DESCRIPTION OF THE TASK: When the word "Custom" shows up in a line of the data below, copy that whole line.

DATA EXTRACT:
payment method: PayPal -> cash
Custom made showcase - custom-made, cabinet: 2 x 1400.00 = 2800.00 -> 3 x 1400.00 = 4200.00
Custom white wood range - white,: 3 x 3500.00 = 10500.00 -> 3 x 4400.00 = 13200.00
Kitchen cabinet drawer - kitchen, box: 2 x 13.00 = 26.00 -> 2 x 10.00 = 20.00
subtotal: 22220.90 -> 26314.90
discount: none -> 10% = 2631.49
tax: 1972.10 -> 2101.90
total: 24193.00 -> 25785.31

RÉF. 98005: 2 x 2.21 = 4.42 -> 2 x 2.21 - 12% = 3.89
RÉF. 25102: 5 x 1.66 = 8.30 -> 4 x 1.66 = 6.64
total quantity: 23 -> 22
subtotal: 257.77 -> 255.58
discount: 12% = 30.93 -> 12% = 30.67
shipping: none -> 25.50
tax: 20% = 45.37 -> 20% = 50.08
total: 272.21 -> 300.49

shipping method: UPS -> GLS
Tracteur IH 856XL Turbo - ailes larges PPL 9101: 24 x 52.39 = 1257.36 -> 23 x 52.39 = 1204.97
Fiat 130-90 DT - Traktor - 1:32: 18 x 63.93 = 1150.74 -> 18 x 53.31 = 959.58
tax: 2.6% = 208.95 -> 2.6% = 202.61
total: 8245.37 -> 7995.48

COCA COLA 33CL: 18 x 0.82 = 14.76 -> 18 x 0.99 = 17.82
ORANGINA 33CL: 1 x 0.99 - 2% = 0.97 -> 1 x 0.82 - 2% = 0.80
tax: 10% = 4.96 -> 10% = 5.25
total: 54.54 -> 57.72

EXPECTED OUTPUT:
Custom made showcase - custom-made, cabinet: 2 x 1400.00 = 2800.00 -> 3 x 1400.00 = 4200.00
Custom white wood range - white,: 3 x 3500.00 = 10500.00 -> 3 x 4400.00 = 13200.00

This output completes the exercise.